In a recent article published in PLOS One Journal, researchers investigated the impact of maternal coronavirus disease 2019 (COVID-19) vaccination on severe acute respiratory syndrome coronavirus 2 (SARS-CoV-2) antibodies in the milk of lactating mothers and mother and infant blood.
Study: Impact of maternal SARS-CoV-2 booster vaccination on blood and breastmilk antibodies. Image Credit: avelIlyukhin/Shutterstock.com
Background
In the United States of America (USA), infants under six months are not eligible to receive COVID-19 vaccines. However, under-one-year-olds are more vulnerable to COVID-19-related hospitalization, respiratory support, and even death compared to one to four-year-old children.
Trans-placental transfer of the anti-receptor binding domain (RBD) and neutralizing immunoglobulin G (IgG) antibodies from an immunized mother to her infant could protect against SARS-CoV-2 infections in infants. COVID-19 vaccination during pregnancy is associated with a 50% reduced risk of infant hospitalization.
Data on the persistence of these antibodies following delivery is limited. Further, the ability of milk antibodies to protect infants against SARS-CoV-2 infection is less understood. Furthermore, data on the impact of maternal boosting on breast milk and infant blood antibody titers is limited.
The researchers hypothesized that infants born to COVID-19-vaccinated women during pregnancy had persistent anti-RBD antibodies in their blood, and while the booster vaccine markedly increased milk anti-RBD antibodies compared to pre-booster samples, the same elevations did not occur in infant blood titers.
About the study
So in the present study, researchers collected milk and blood samples from a cohort of lactating women and their infants recruited in this study between April 2021 and September 2021. These women, aged ≥18 years and lactating, were provided longitudinal breastmilk samples up to 12 months after their primary COVID-19 vaccination.
Likewise, the team enrolled women who received a primary COVID-19 vaccination series and a booster vaccine and consented to provide at least one blood and milk sample before boosting and 15 to 35 days post-boosting in a substudy collecting longitudinal blood samples in addition to milk.
Some women agreed to provide additional paired breastmilk and blood samples <30 days before and 14 to 35 days after boosting.
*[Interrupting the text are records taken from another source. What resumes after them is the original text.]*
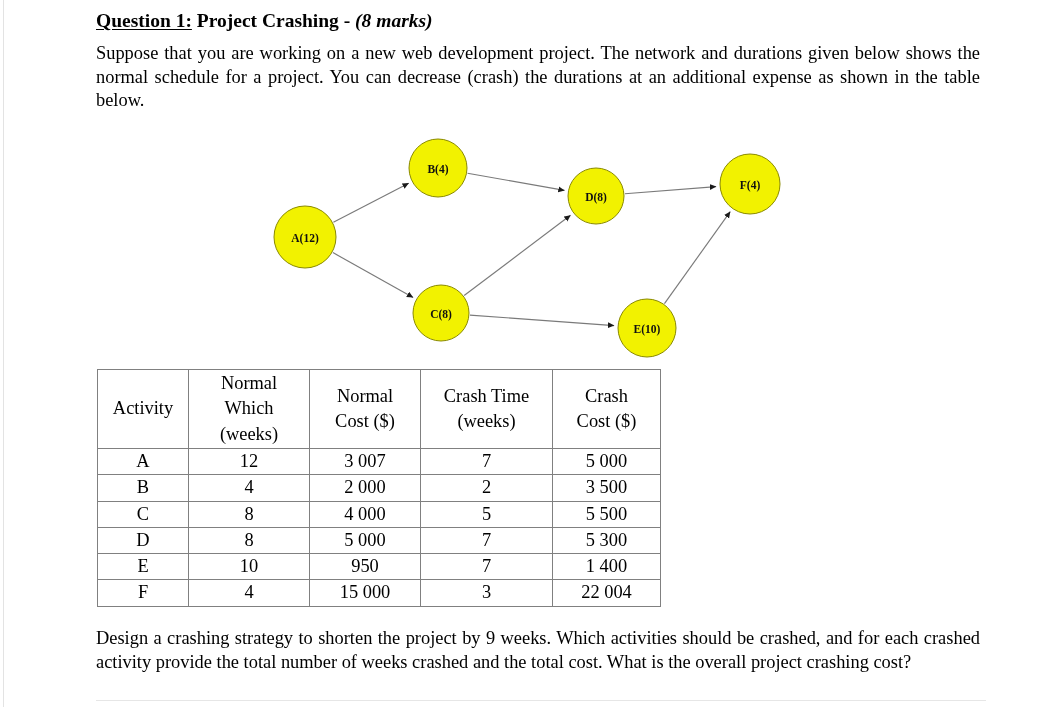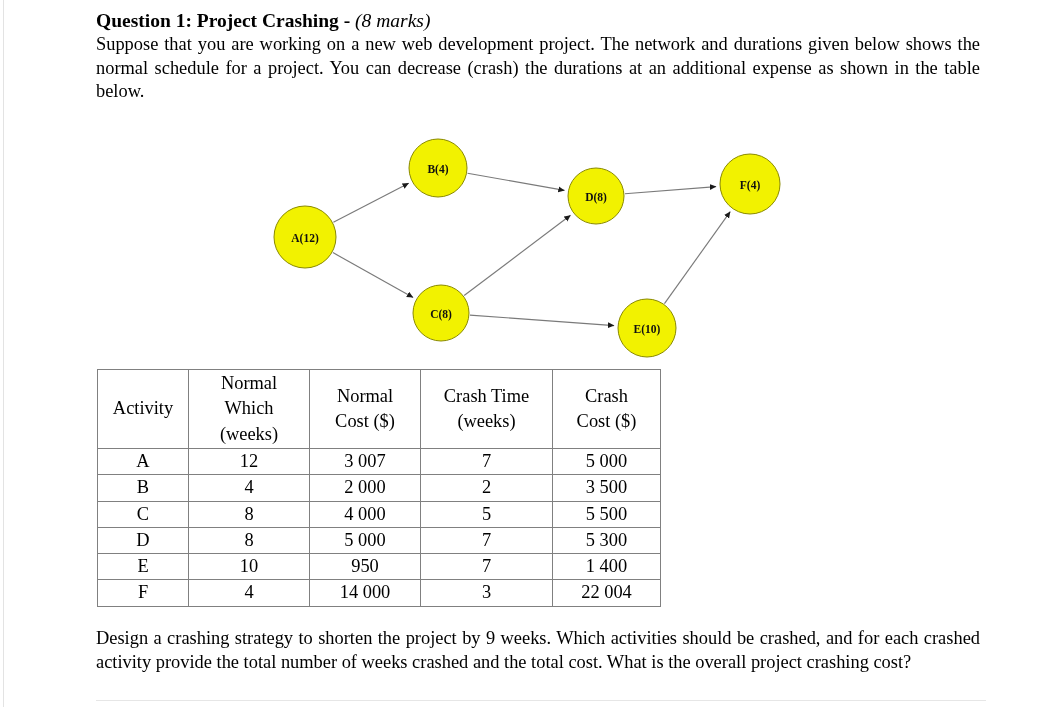"Question 1:" .qheading .qlabel { text-decoration: none -> underline }
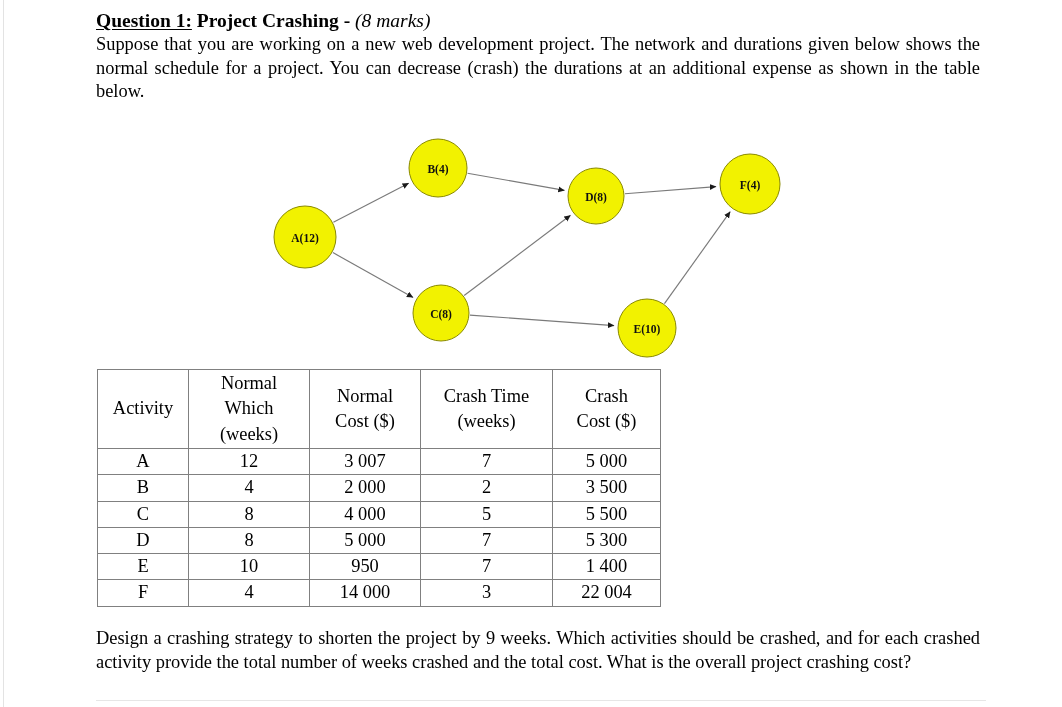"(8 marks)" .qheading .qmarks { font-weight: normal -> bold }
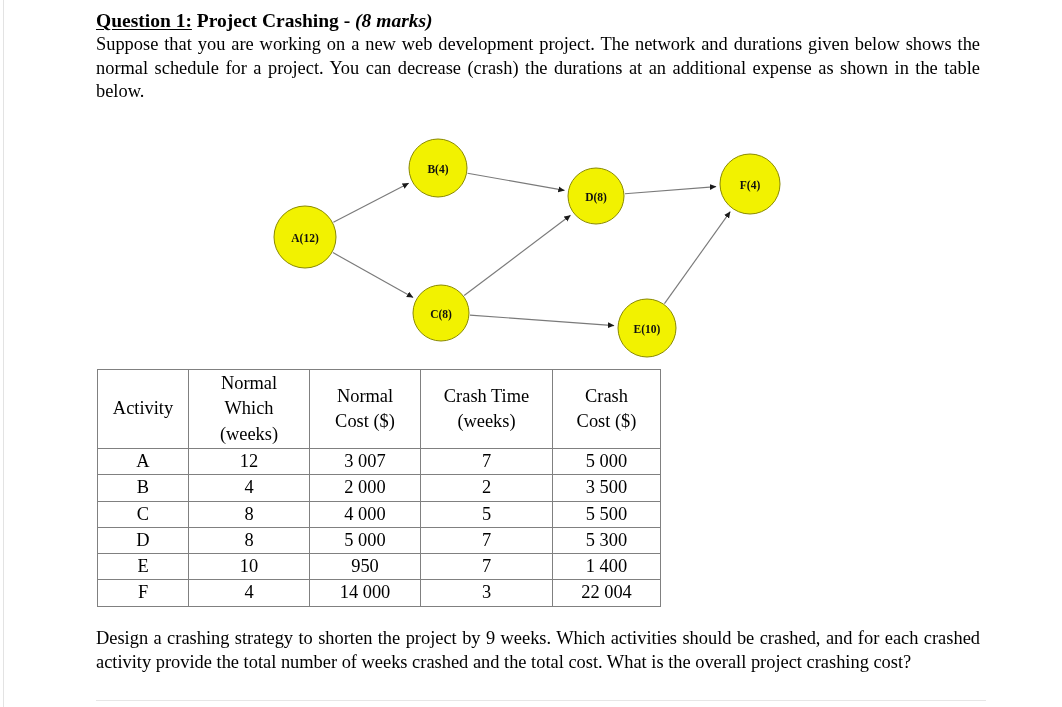"Suppose that you are working" .para-intro { margin-top: none -> 9px }
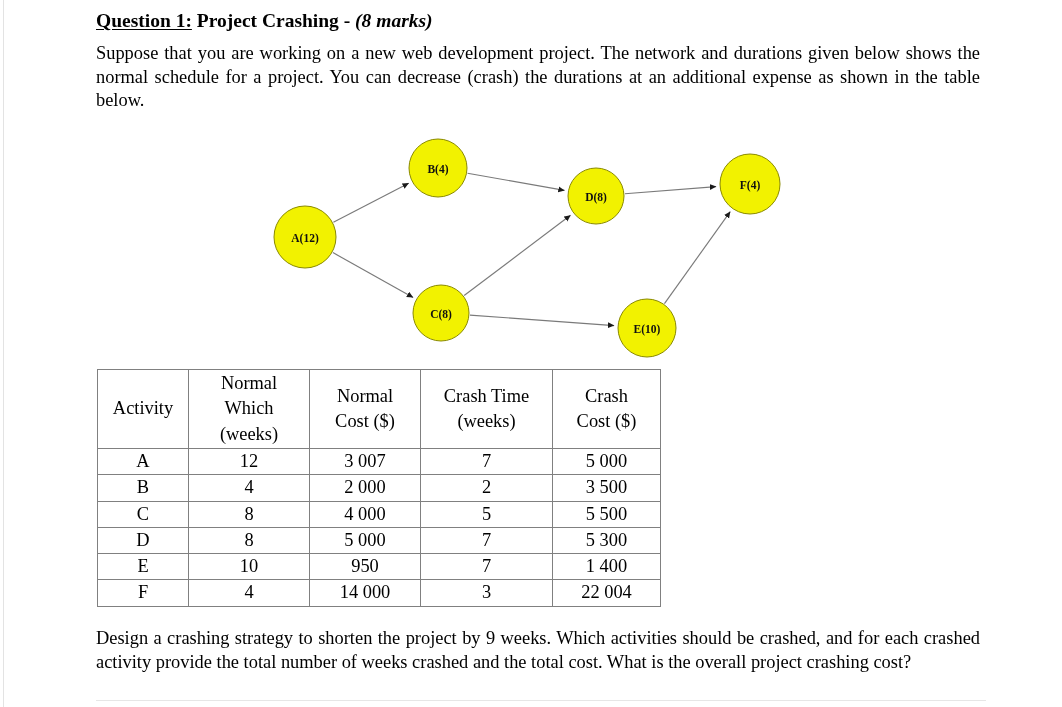"14 000" td { text: 14 000 -> 15 000 }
They measured and compared the titers of anti-nucleoprotein (NP) and anti-RBD IgG and IgA in maternal milk and maternal and infant blood before and after the maternal booster vaccination using an indirect enzyme-linked immunosorbent assay (ELISA).
The assay had a sensitivity and specificity of 93.4% and 89.3% and a limit of detection (LoD) of 100. Its cut-off titers for anti-SARS-CoV-2 RBD IgG and IgA were ≥900 and ≥300, respectively.
Likewise, LoD was set to one for the milk assay, and its positive cut-off titer values for milk IgG and secretory IgA were ≥4 and ≥8, assessed using breastmilk samples collected between 2018 and 2019 from a human milk biobank.
Additionally, the team gathered baseline and COVID-19 infection data from all participants using self-reported online surveys during each milk sample collection.
Results
In this analysis, the authors demonstrated that lactating women vaccinated with the primary series of a COVID-19 vaccine and then boosted with mRNA-based vaccine augmented the breastmilk IgG and IgA tigers compared to milk samples taken before boosting.
These results were encouraging, but the authors were unsure if these increased titers correlated with increased infant protection. The increase in Ig titers was detectable in two weeks post-vaccination; likewise, titers for anti-RBD antibodies peaked between three to four months and began to wane afterward.
In pregnant women with a history of COVID-19, IgG and IgA titers remained higher for a prolonged duration; however, these differences were insignificant.
Most infants born to vaccinated women (with primary SARS-CoV-2 vaccination series) had substantial transplacental antibodies five months post-delivery.
This data suggested that optimal antibody placental transfer might occur due to vaccination in the second trimester of pregnancy. This reinforces the current recommendations for all pregnant and lactating females to receive COVID-19 vaccine boosters.
Finally, the researchers showed that despite increased anti-RBD antibodies in breast milk after maternal boosting, there was no corresponding increase in titers of anti-RBD antibodies in infant blood.
It indicated that the gut mucosa poorly absorbed these immunoglobulins transferred via the placenta.
Conclusions
To summarize, the study results demonstrated that mothers who received mRNA-based COVID-19 booster vaccines generated robust and long-lasting IgG and IgA milk antibodies; however, the researchers did not detect these antibodies in infant blood.
COVID-19 vaccination during pregnancy protects infants aged up to five months from COVID-19 by eliciting significant levels of IgG, a period of vulnerability. This data is clinically relevant and could help clinicians encourage pregnant and lactating women to seek primary and booster vaccines to protect themselves and their children based on solid evidence.
Further studies are warranted to investigate the clinical significance of anti-SARS-CoV-2 antibodies in milk and the optimal time for vaccinating pregnant females to prevent COVID-19 in infants.